(DATASET)

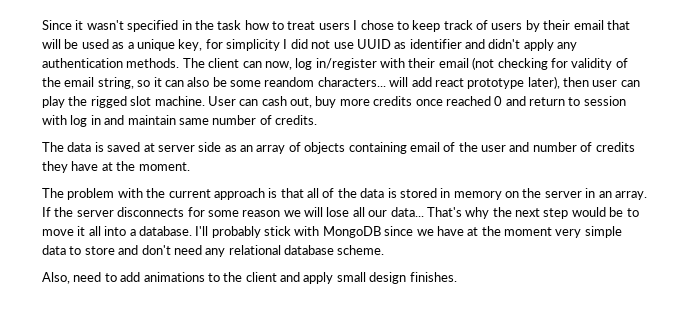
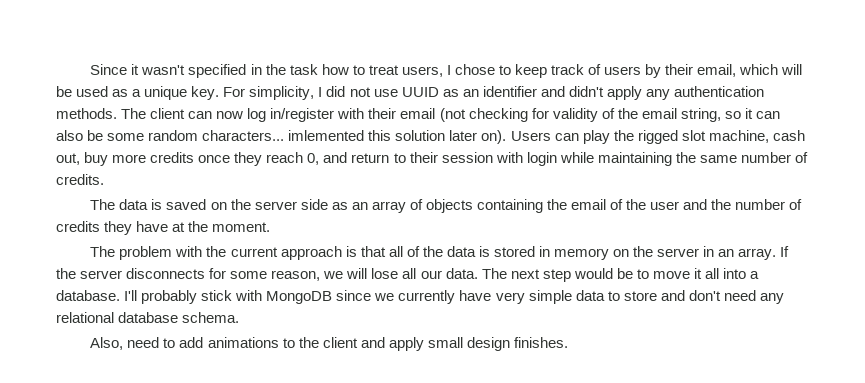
- Since it wasn't specified in the task how to treat users I chose to keep track of users by their email that will be used as a unique key, for simplicity I did not use UUID as identifier and didn't apply any authentication methods.
+ Since it wasn't specified in the task how to treat users, I chose to keep track of users by their email, which will be used as a unique key. For simplicity, I did not use UUID as an identifier and didn't apply any authentication methods.
- The client can now, log in/register with their email (not checking for validity of the email string, so it can also be some reandom characters... will add react prototype later), then user can play the rigged slot machine. User can cash out, buy more credits once reached 0 and return to session with log in and maintain same number of credits.
+ The client can now log in/register with their email (not checking for validity of the email string, so it can also be some random characters... imlemented this solution later on). Users can play the rigged slot machine, cash out, buy more credits once they reach 0, and return to their session with login while maintaining the same number of credits.
- The data is saved at server side as an array of objects containing email of the user and number of credits they have at the moment.
+ The data is saved on the server side as an array of objects containing the email of the user and the number of credits they have at the moment.
- If the server disconnects for some reason we will lose all our data... That's why the next step would be to move it all into a database.
+ If the server disconnects for some reason, we will lose all our data. The next step would be to move it all into a database.
- I'll probably stick with MongoDB since we have at the moment very simple data to store and don't need any relational database scheme.
+ I'll probably stick with MongoDB since we currently have very simple data to store and don't need any relational database schema.

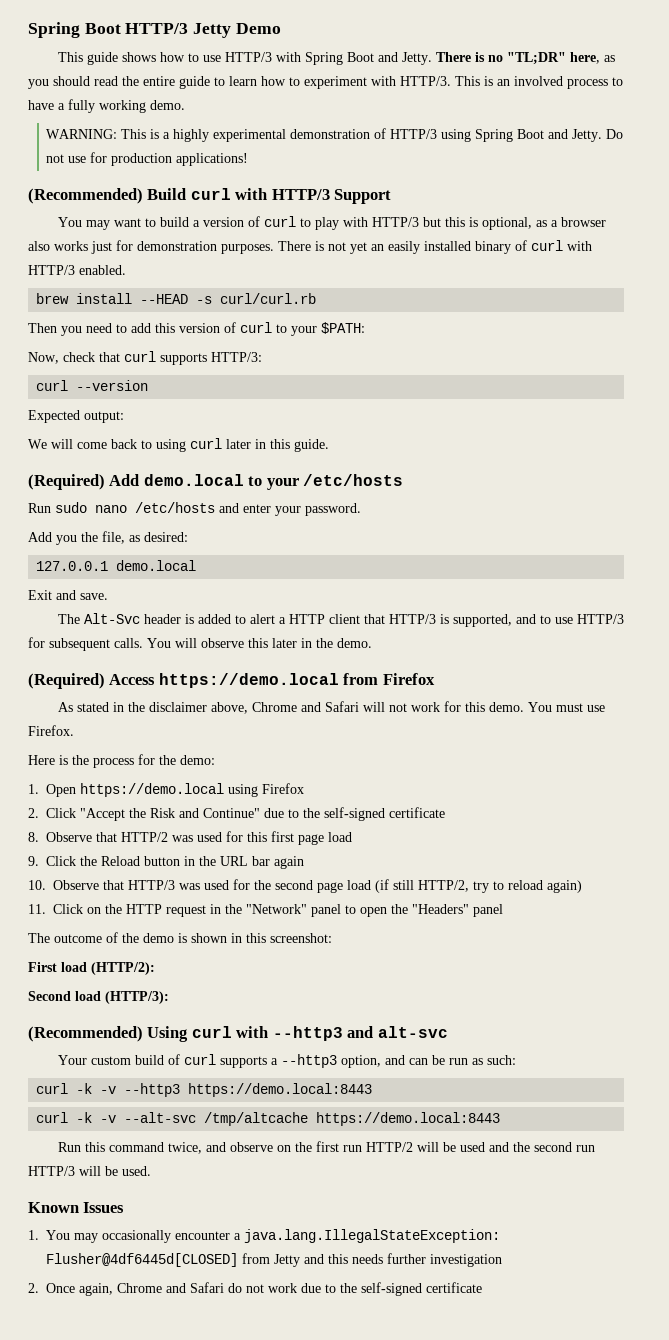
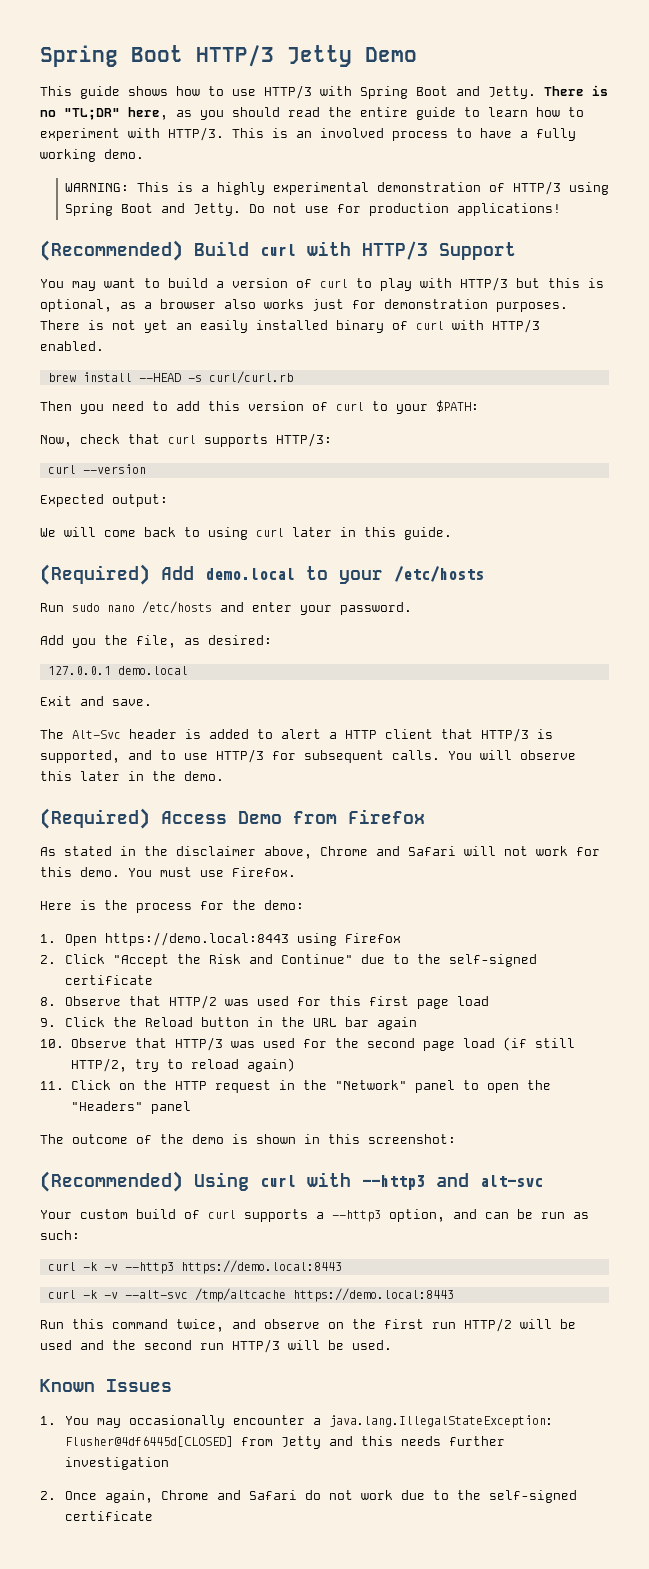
- (Required) Access https://demo.local from Firefox
+ (Required) Access Demo from Firefox
- 1. Open https://demo.local using Firefox
+ 1. Open https://demo.local:8443 using Firefox
- First load (HTTP/2):
- Second load (HTTP/3):

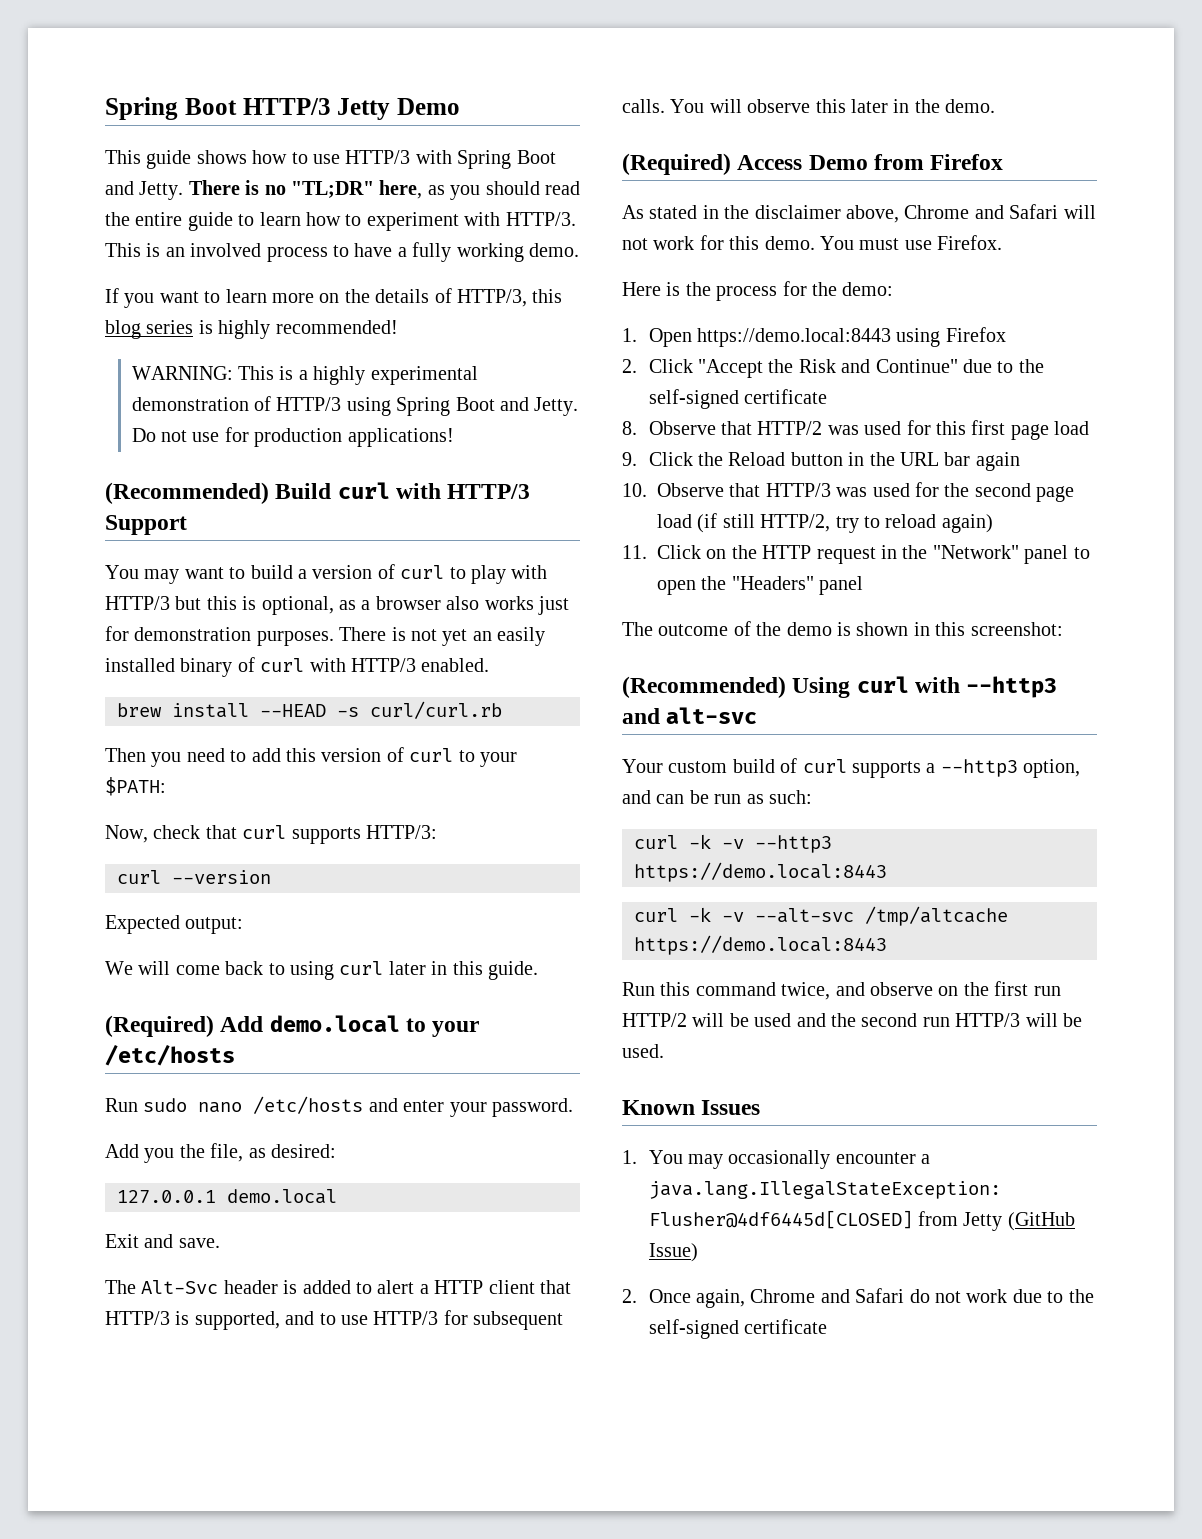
+ If you want to learn more on the details of HTTP/3, this blog series is highly recommended!
- 1. You may occasionally encounter a java.lang.IllegalStateException: Flusher@4df6445d[CLOSED] from Jetty and this needs further investigation
+ 1. You may occasionally encounter a java.lang.IllegalStateException: Flusher@4df6445d[CLOSED] from Jetty (GitHub Issue)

(End DATASET)

* [WHAT IS EXPECTED]: Word for word, output the lines from the line bearing "- Second load" through the end of the records above, and only those, without the pictures.

* [SOLUTION FOR THIS PROBLEM]:
- Second load (HTTP/3):

+ If you want to learn more on the details of HTTP/3, this blog series is highly recommended!
- 1. You may occasionally encounter a java.lang.IllegalStateException: Flusher@4df6445d[CLOSED] from Jetty and this needs further investigation
+ 1. You may occasionally encounter a java.lang.IllegalStateException: Flusher@4df6445d[CLOSED] from Jetty (GitHub Issue)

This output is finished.